--- What the task requires ---
Return the whole listing unchanged. Drop the images.

--- Exercise input ---
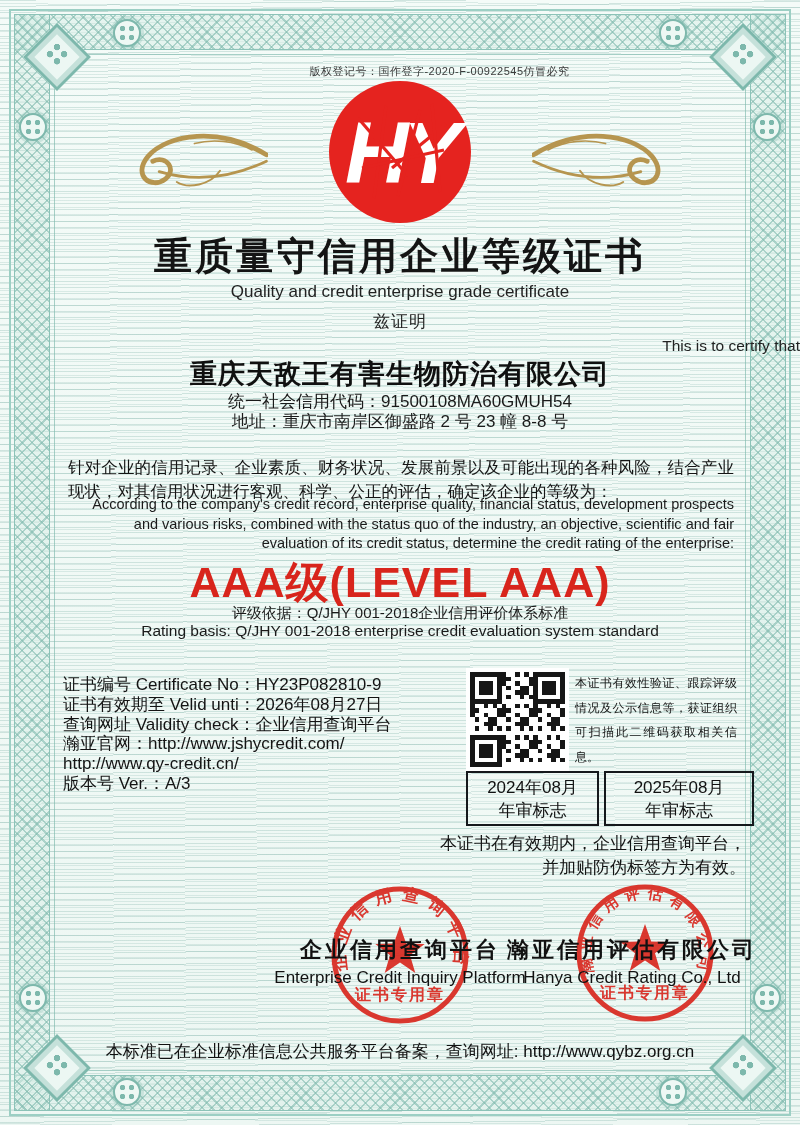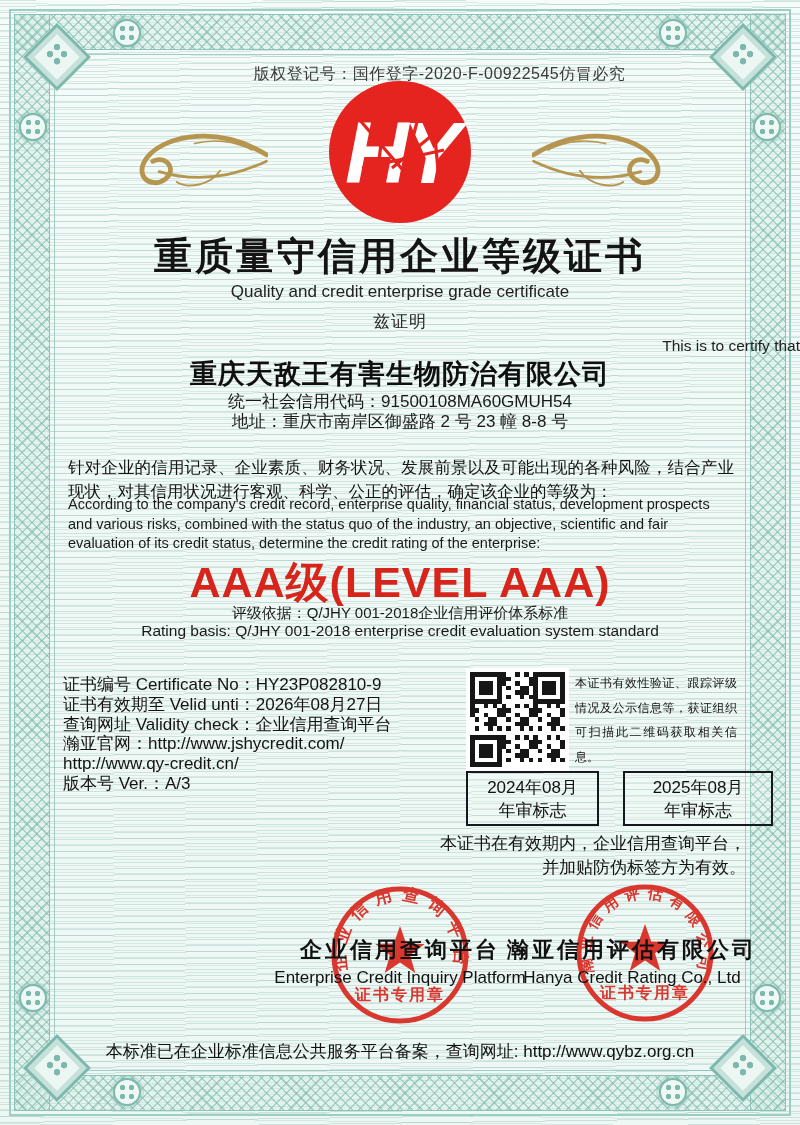--- a/index.html
+++ b/index.html
@@ -37,43 +37,43 @@
     box-shadow:0 0 0 3px rgba(125,184,172,.25);}
   .button-circle::after{content:"";position:absolute;inset:3px;
     background:
       radial-gradient(circle 2.5px at 4.5px 4.5px,  #7db8ac 2.5px, transparent 3px),
       radial-gradient(circle 2.5px at 13.5px 4.5px, #7db8ac 2.5px, transparent 3px),
       radial-gradient(circle 2.5px at 4.5px 13.5px, #7db8ac 2.5px, transparent 3px),
       radial-gradient(circle 2.5px at 13.5px 13.5px,#7db8ac 2.5px, transparent 3px);}
   
   .abs{position:absolute;}
   .center{left:0;right:0;text-align:center;}
-  .copyright{top:64px;font-size:16px;color:#3a3a3a;padding-left:79px;box-sizing:border-box;letter-spacing:.5px;}
+  .copyright{top:64px;font-size:11px;color:#3a3a3a;padding-left:79px;box-sizing:border-box;letter-spacing:.5px;}
   .title-cn{top:231px;font-size:38px;font-weight:900;color:#141414;letter-spacing:3px;}
   .title-en{top:282px;font-size:17px;color:#222;}
   .certify-cn{top:310px;font-size:17px;color:#222;letter-spacing:1px;}
   .certify-en{top:337px;font-size:15.5px;color:#222;text-align:right;}
   .company{top:356px;font-size:27px;font-weight:900;color:#101010;letter-spacing:1px;}
   .credit-code{top:390px;font-size:17px;color:#1a1a1a;}
   .address{top:410px;font-size:17px;color:#1a1a1a;}
   .para{left:68px;right:66px;}
   .para-cn{top:455px;font-size:16.5px;line-height:24px;color:#141414;text-align:justify;}
-  .para-en{top:495px;font-size:14.5px;line-height:19.5px;color:#1a1a1a;text-align:left;}
+  .para-en{top:495px;font-size:14.5px;line-height:19.5px;color:#1a1a1a;text-align:right;}
   .rating{top:554px;font-size:43px;font-weight:900;color:#d8251c;letter-spacing:1px;}
   .basis-cn{top:604px;font-size:15px;color:#1a1a1a;}
   .basis-en{top:622px;font-size:15.5px;color:#1a1a1a;}
   .details{left:63px;top:675px;width:400px;font-size:17px;line-height:19.8px;color:#141414;}
   .qr-wrap{left:466px;top:668px;width:103px;height:103px;background:#fff;padding:0;
     display:flex;align-items:center;justify-content:center;}
   .qr{display:grid;grid-template-columns:repeat(21,1fr);grid-template-rows:repeat(21,1fr);
     width:95px;height:95px;background:#fff;}
   .qr i{display:block;}
   .qr i.on{background:#161616;}
   .qr-note{left:575px;top:671px;width:162px;font-size:12px;line-height:24.5px;color:#141414;text-align:justify;}
-  .year-boxes{left:466px;top:771px;display:flex;gap:24px;}
+  .year-boxes{left:466px;top:771px;display:flex;gap:5px;}
   .year-box{border:2.5px solid #15181c;height:51px;display:flex;flex-direction:column;
     align-items:center;justify-content:center;font-size:17px;line-height:23px;color:#111;background:rgba(255,255,255,.15);}
   .year-box.b1{width:129px;} .year-box.b2{width:146px;}
   .supervision{right:54px;top:832px;text-align:right;font-size:17px;line-height:23.5px;color:#141414;}
   .org{top:935px;text-align:center;z-index:3;}
   .org .cn{font-size:22px;font-weight:700;letter-spacing:3px;color:#111;}
   .org .en{font-size:17px;color:#111;margin-top:3px;}
   .org-left{left:268px;width:264px;}
   .org-right{left:500px;width:264px;}
   .seal{position:absolute;width:150px;height:150px;opacity:.92;z-index:2;}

--- Solution to this exercise ---
--- a/index.html
+++ b/index.html
@@ -37,43 +37,43 @@
     box-shadow:0 0 0 3px rgba(125,184,172,.25);}
   .button-circle::after{content:"";position:absolute;inset:3px;
     background:
       radial-gradient(circle 2.5px at 4.5px 4.5px,  #7db8ac 2.5px, transparent 3px),
       radial-gradient(circle 2.5px at 13.5px 4.5px, #7db8ac 2.5px, transparent 3px),
       radial-gradient(circle 2.5px at 4.5px 13.5px, #7db8ac 2.5px, transparent 3px),
       radial-gradient(circle 2.5px at 13.5px 13.5px,#7db8ac 2.5px, transparent 3px);}
   
   .abs{position:absolute;}
   .center{left:0;right:0;text-align:center;}
-  .copyright{top:64px;font-size:16px;color:#3a3a3a;padding-left:79px;box-sizing:border-box;letter-spacing:.5px;}
+  .copyright{top:64px;font-size:11px;color:#3a3a3a;padding-left:79px;box-sizing:border-box;letter-spacing:.5px;}
   .title-cn{top:231px;font-size:38px;font-weight:900;color:#141414;letter-spacing:3px;}
   .title-en{top:282px;font-size:17px;color:#222;}
   .certify-cn{top:310px;font-size:17px;color:#222;letter-spacing:1px;}
   .certify-en{top:337px;font-size:15.5px;color:#222;text-align:right;}
   .company{top:356px;font-size:27px;font-weight:900;color:#101010;letter-spacing:1px;}
   .credit-code{top:390px;font-size:17px;color:#1a1a1a;}
   .address{top:410px;font-size:17px;color:#1a1a1a;}
   .para{left:68px;right:66px;}
   .para-cn{top:455px;font-size:16.5px;line-height:24px;color:#141414;text-align:justify;}
-  .para-en{top:495px;font-size:14.5px;line-height:19.5px;color:#1a1a1a;text-align:left;}
+  .para-en{top:495px;font-size:14.5px;line-height:19.5px;color:#1a1a1a;text-align:right;}
   .rating{top:554px;font-size:43px;font-weight:900;color:#d8251c;letter-spacing:1px;}
   .basis-cn{top:604px;font-size:15px;color:#1a1a1a;}
   .basis-en{top:622px;font-size:15.5px;color:#1a1a1a;}
   .details{left:63px;top:675px;width:400px;font-size:17px;line-height:19.8px;color:#141414;}
   .qr-wrap{left:466px;top:668px;width:103px;height:103px;background:#fff;padding:0;
     display:flex;align-items:center;justify-content:center;}
   .qr{display:grid;grid-template-columns:repeat(21,1fr);grid-template-rows:repeat(21,1fr);
     width:95px;height:95px;background:#fff;}
   .qr i{display:block;}
   .qr i.on{background:#161616;}
   .qr-note{left:575px;top:671px;width:162px;font-size:12px;line-height:24.5px;color:#141414;text-align:justify;}
-  .year-boxes{left:466px;top:771px;display:flex;gap:24px;}
+  .year-boxes{left:466px;top:771px;display:flex;gap:5px;}
   .year-box{border:2.5px solid #15181c;height:51px;display:flex;flex-direction:column;
     align-items:center;justify-content:center;font-size:17px;line-height:23px;color:#111;background:rgba(255,255,255,.15);}
   .year-box.b1{width:129px;} .year-box.b2{width:146px;}
   .supervision{right:54px;top:832px;text-align:right;font-size:17px;line-height:23.5px;color:#141414;}
   .org{top:935px;text-align:center;z-index:3;}
   .org .cn{font-size:22px;font-weight:700;letter-spacing:3px;color:#111;}
   .org .en{font-size:17px;color:#111;margin-top:3px;}
   .org-left{left:268px;width:264px;}
   .org-right{left:500px;width:264px;}
   .seal{position:absolute;width:150px;height:150px;opacity:.92;z-index:2;}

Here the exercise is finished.